Before-and-after change records
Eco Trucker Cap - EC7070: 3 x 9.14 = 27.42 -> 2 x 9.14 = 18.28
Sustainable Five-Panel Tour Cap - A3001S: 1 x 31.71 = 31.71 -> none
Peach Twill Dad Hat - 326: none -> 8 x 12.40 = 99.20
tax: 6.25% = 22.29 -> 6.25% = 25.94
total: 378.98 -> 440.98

▶ _What you should do_
Print out all the entries precisely as written.

▶ _Solution to this exercise_
Eco Trucker Cap - EC7070: 3 x 9.14 = 27.42 -> 2 x 9.14 = 18.28
Sustainable Five-Panel Tour Cap - A3001S: 1 x 31.71 = 31.71 -> none
Peach Twill Dad Hat - 326: none -> 8 x 12.40 = 99.20
tax: 6.25% = 22.29 -> 6.25% = 25.94
total: 378.98 -> 440.98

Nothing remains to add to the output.